しかし、PSA値だけで生検を行うとがんは約3割で、残りの約7割の方は余分な検査を受けることにもなります。いかに余分な生検を減らせるかが、最近の前立腺がん診断のトピックスになっています。

PSA 値が 4~10ng/ml の方を対象に次の3つの検査が保険適応となっています。

① F/T 比、②Phi(Prostate health index)、 ③ S2, 3 PSA% です。

①は蛋白と結合していないフリー PSA と全体の PSA の比を求めるもので、癌患者ではフリーPSA が少ないこと、
②は PSA の前駆体である[-2]proPSA が癌患者で増加すること、
③は癌患者では PSA の末端構造が変異して S2, 3PSA が増えることを利用して癌診断の精度を高めるものです。

カットオフ値の感度を90%にすると、特異度は①や②が20~30%であるのに比べて③では50%以上と高く、より多くの方が生検を回避できます。

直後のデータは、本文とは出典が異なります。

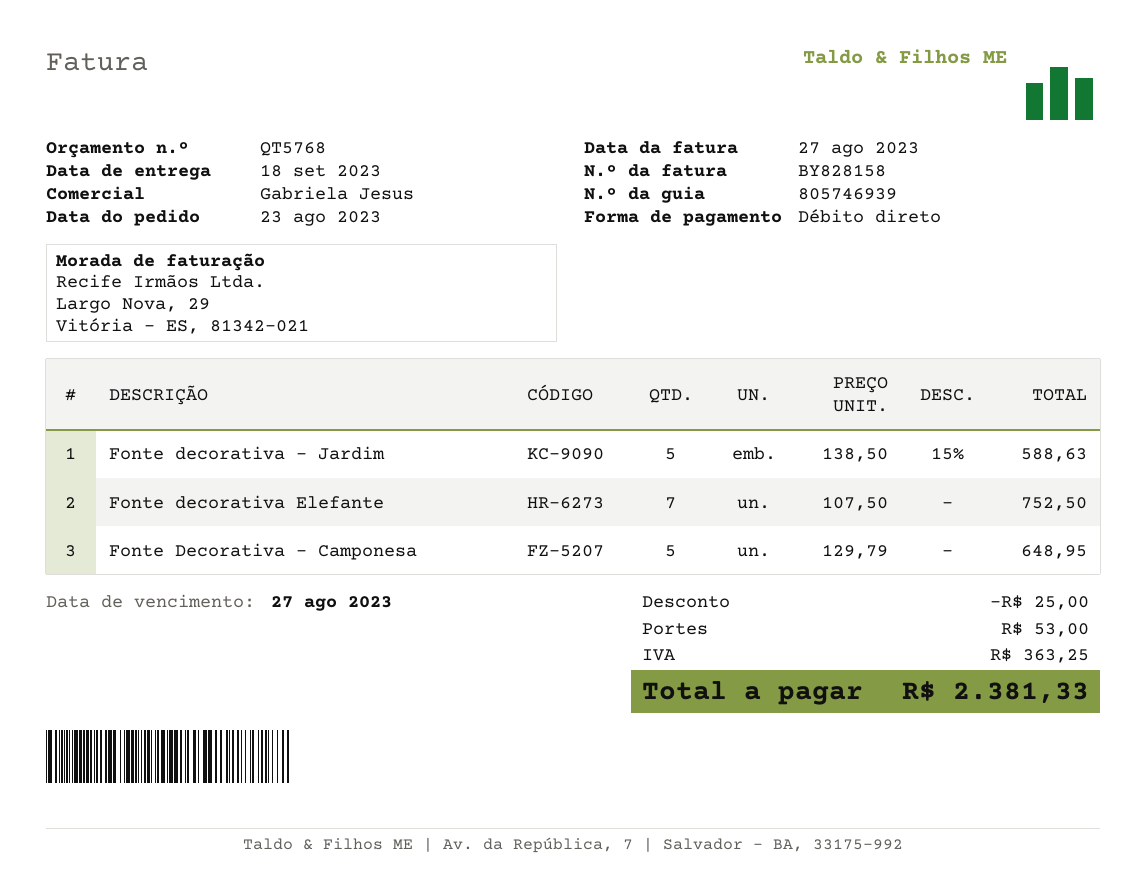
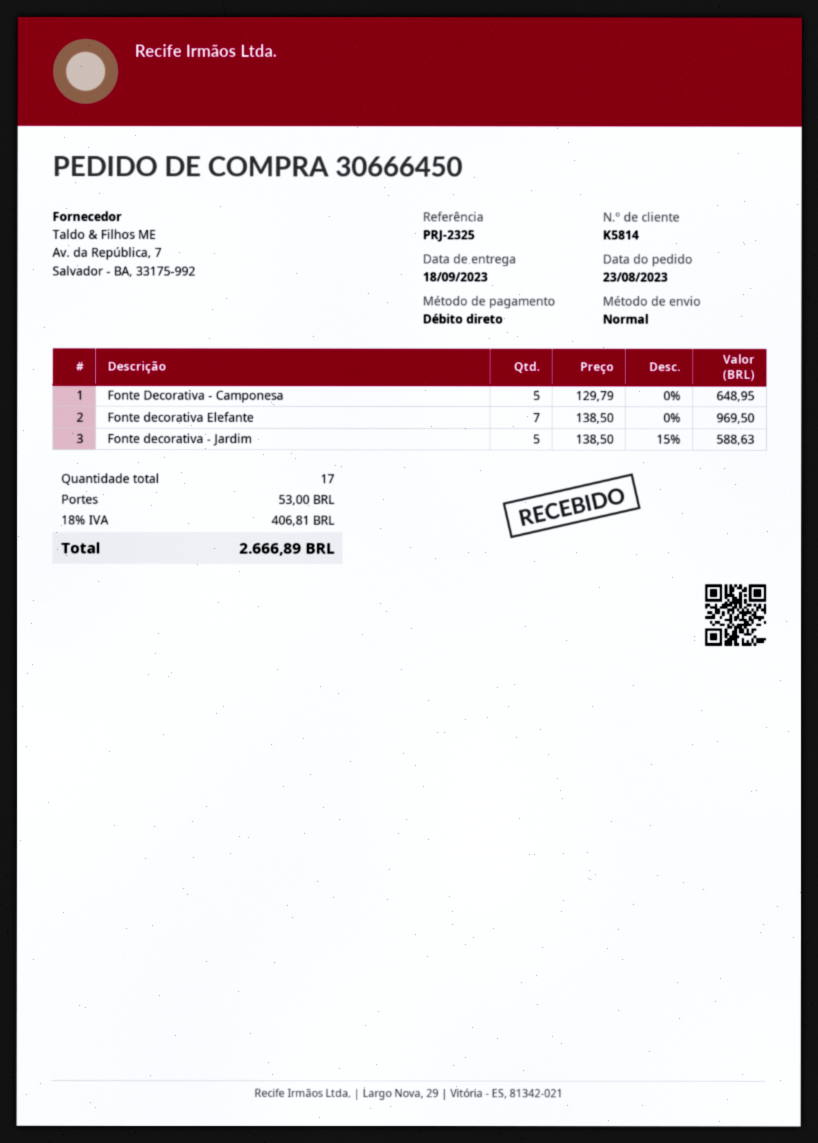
Fonte decorativa Elefante: 7 x 107.50 = 752.50 -> 7 x 138.50 = 969.50
discount: 25.00 -> none
tax: 363.25 -> 406.81
total: 2381.33 -> 2666.89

S2,3PSA%は2024年2月から保険適応が認められた最新の検査です。当院では今後、このS2,3PSA%とMRIを組み合わせて、より精度を高めて生検をお勧めできるように努めていきたいと考えています。

8.さいごに

前立腺がんは2015年以降、男性がんの罹患率予想の第1位になっています。

PSA検診は男性にとってだけでなく、大切なパパを守る意味で家族にとっても大事な検査です。

ぜひPSA検診(名古屋市ではワンコイン検診)を受けてください。ご家族の方もPSA検診をお勧めください。